Marriott Desert Springs I


PropertyManager4 said:


> 2015:
> 
> Master Operating Assessment..............$57.29
> Reserve Assessment.............................31.68
> Operating Fee.....................................815.03
> Reserve Fee........................................483.60
> 
> Total...............................................$1,387.60
> 
> 2014:
> 
> Operating Fee.....................................868.05
> Reserve Fee........................................475.05
> 
> Total...............................................$1,343.10
> 
> Increase................3.28%



Don't forget about the property tax which is billed separately. 

2015 Property Tax: $114.56
2014 Property Tax: $119.84

Total for 2015 including property tax is $1502.16
Total for 2014 including property tax is $1462.94

Increase is 2.7%


----------



## dioxide45

sptung said:


> Marriott Desert Springs I
> 
> 
> Don't forget about the property tax which is billed separately.
> 
> 2015 Property Tax: $114.56
> 2014 Property Tax: $119.84
> 
> Total for 2015 including property tax is $1502.16
> Total for 2014 including property tax is $1462.94
> 
> Increase is 2.7%



The problem is that the property tax is different for every owner. So if you include that to calculate the increase, it will be different for every owner.


----------



## VacationForever

dioxide45 said:


> The problem is that the property tax is different for every owner. So if you include that to calculate the increase, it will be different for every owner.



I am not sure if that is true for CA properties after the first year of purchase.  I know it varies for a newly purchase units, for example when you buy full freight from developer for Starwood, the property tax is quite a bit higher but after the first year I think it is clumped together with appraisal of the property across the board.


----------



## SueDonJ

sptung said:


> I am not sure if that is true for CA properties after the first year of purchase.  I know it varies for a newly purchase units, for example when you buy full freight from developer for Starwood, the property tax is quite a bit higher but after the first year I think it is clumped together with appraisal of the property across the board.

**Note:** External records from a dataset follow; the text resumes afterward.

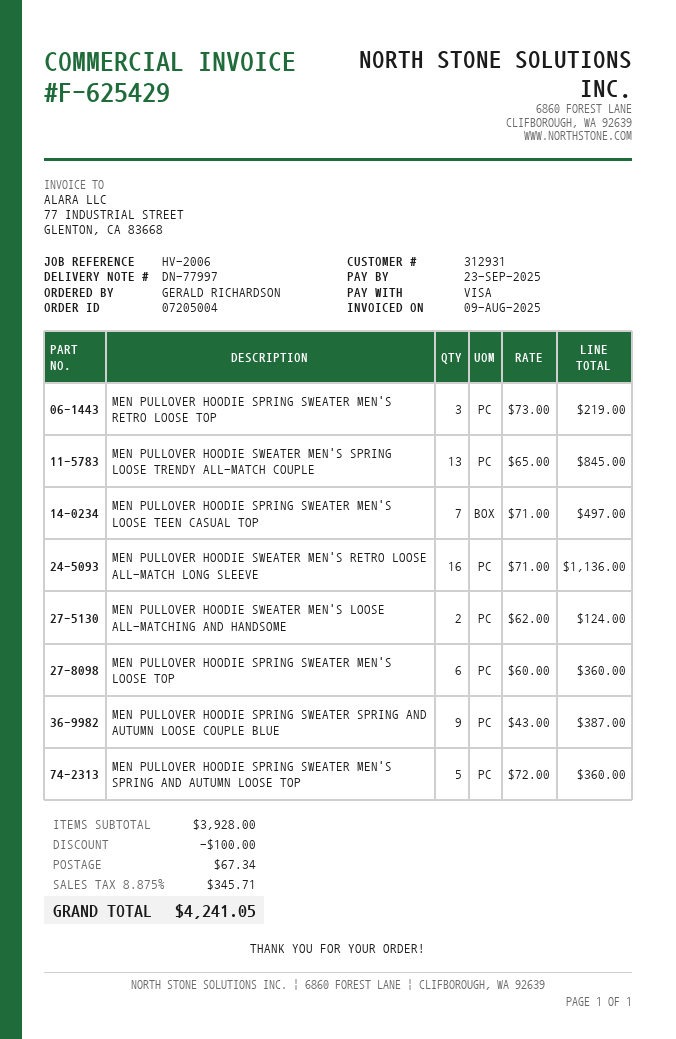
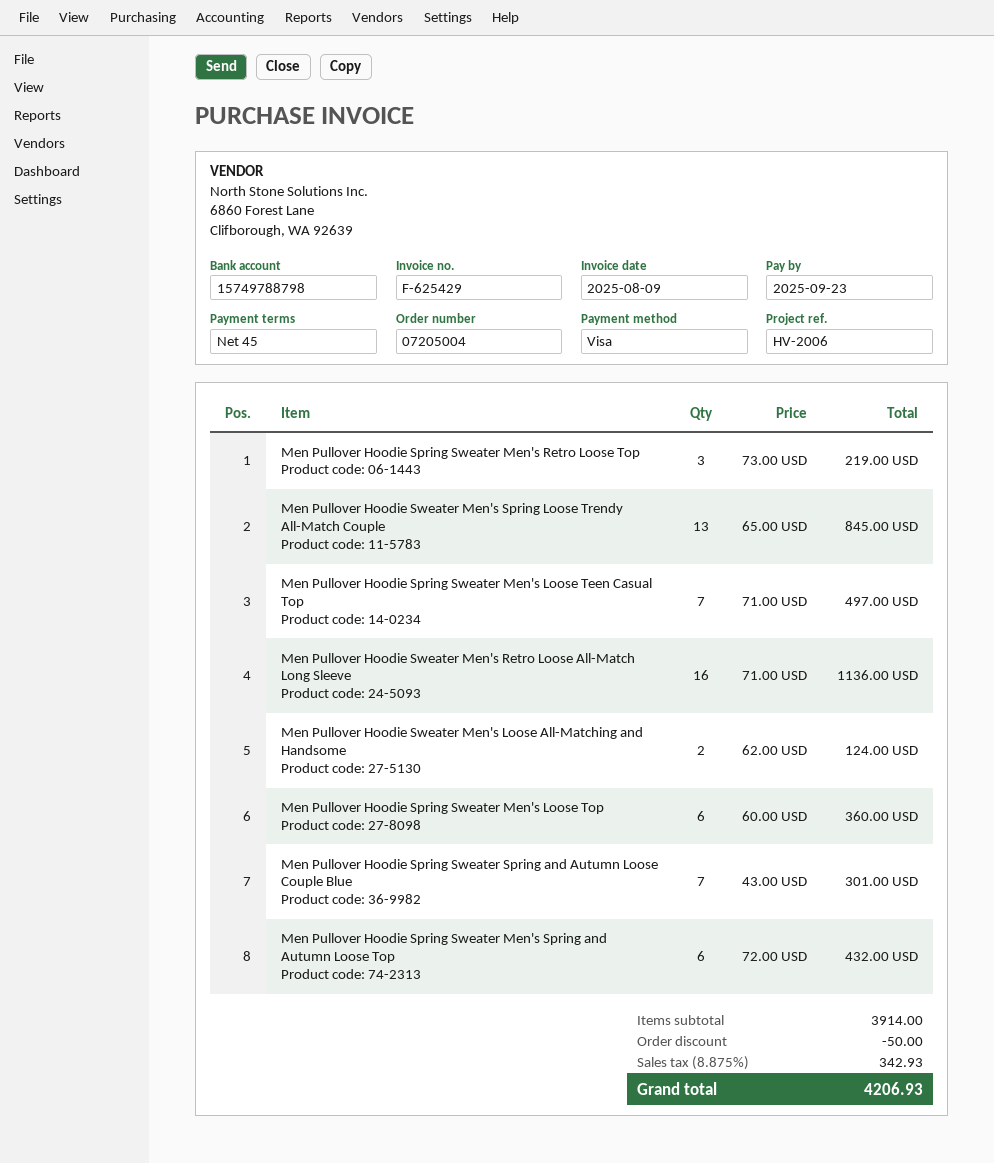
MEN PULLOVER HOODIE SPRING SWEATER SPRING AND AUTUMN LOOSE COUPLE BLUE: 9 x 43.00 = 387.00 -> 7 x 43.00 = 301.00
MEN PULLOVER HOODIE SPRING SWEATER MEN'S SPRING AND AUTUMN LOOSE TOP: 5 x 72.00 = 360.00 -> 6 x 72.00 = 432.00
subtotal: 3928.00 -> 3914.00
discount: 100.00 -> 50.00
shipping: 67.34 -> none
tax: 8.875% = 345.71 -> 8.875% = 342.93
total: 4241.05 -> 4206.93

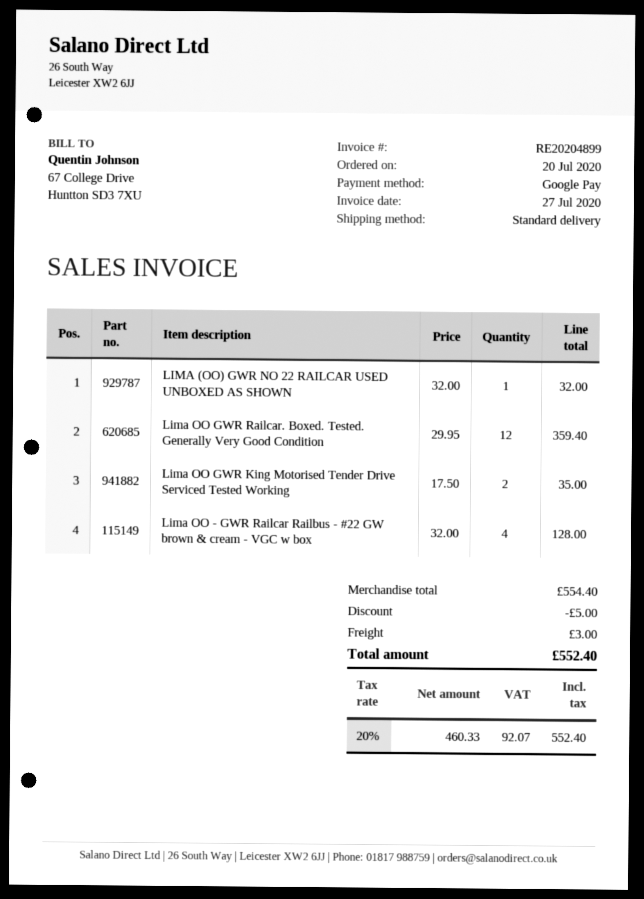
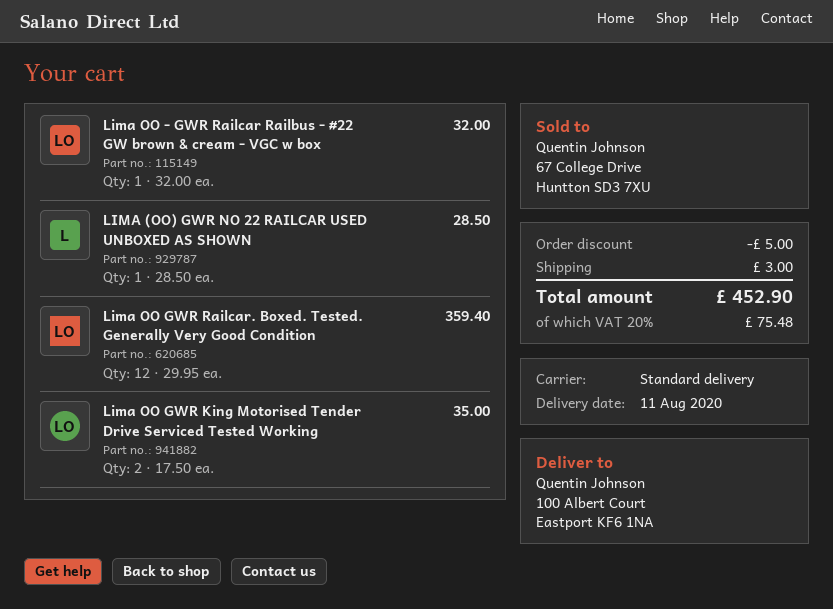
LIMA (OO) GWR NO 22 RAILCAR USED UNBOXED AS SHOWN: 1 x 32.00 = 32.00 -> 1 x 28.50 = 28.50
Lima OO - GWR Railcar Railbus - #22 GW brown & cream - VGC w box: 4 x 32.00 = 128.00 -> 1 x 32.00 = 32.00
tax: 20% = 92.07 -> 20% = 75.48
total: 552.40 -> 452.90

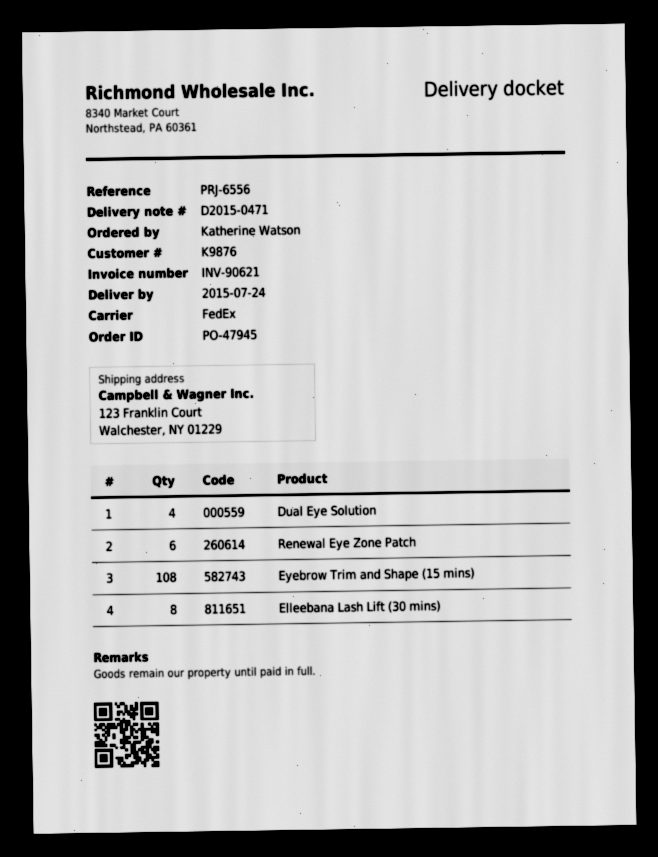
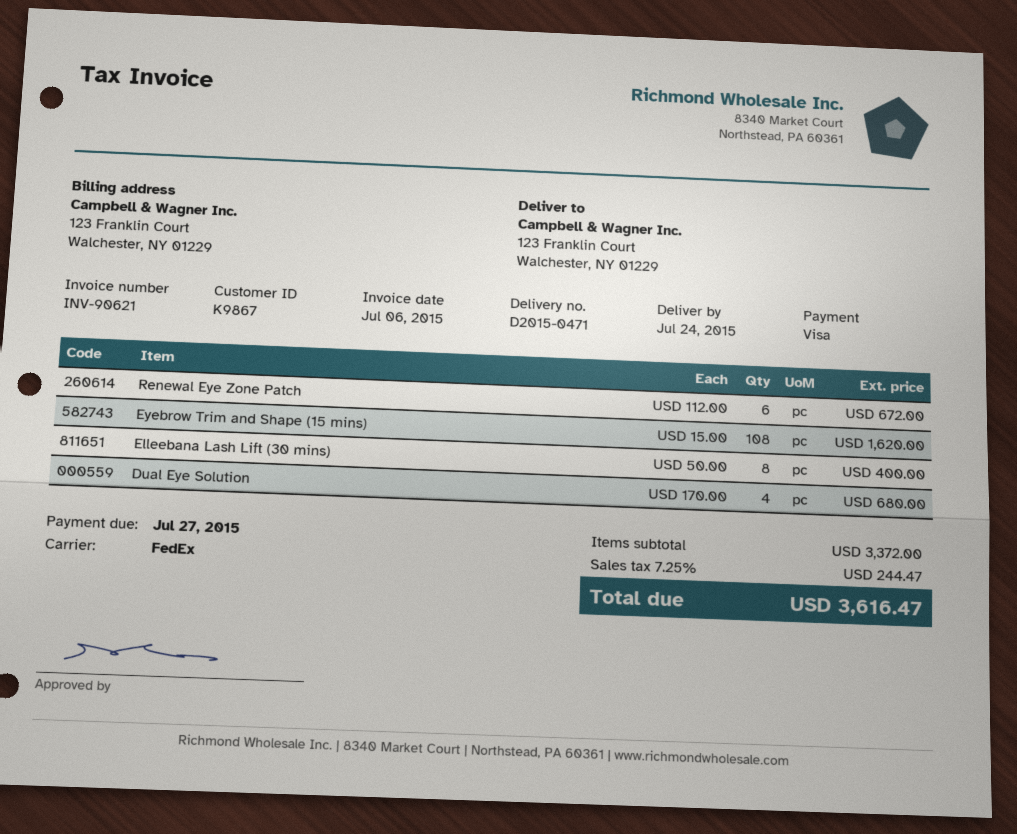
customer number: K9876 -> K9867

No, with Marriotts there are Property Tax differences at the CA resorts that follow through the life of the ownerships.  It's why there's a note on the first post in this thread that says the CA Property Taxes are different among all owners, and are billed separately by the counties.  Owners can choose whether to include the Property Taxes with their posts here, and hopefully the note is enough to explain the variances.


----------



## VacationForever

SueDonJ said:


> No, with Marriotts there are Property Tax differences at the CA resorts that follow through the life of the ownerships.  It's why there's a note on the first post in this thread that says the CA Property Taxes are different among all owners, and are billed separately by the counties.  Owners can choose whether to include the Property Taxes with their posts here, and hopefully the note is enough to explain the variances.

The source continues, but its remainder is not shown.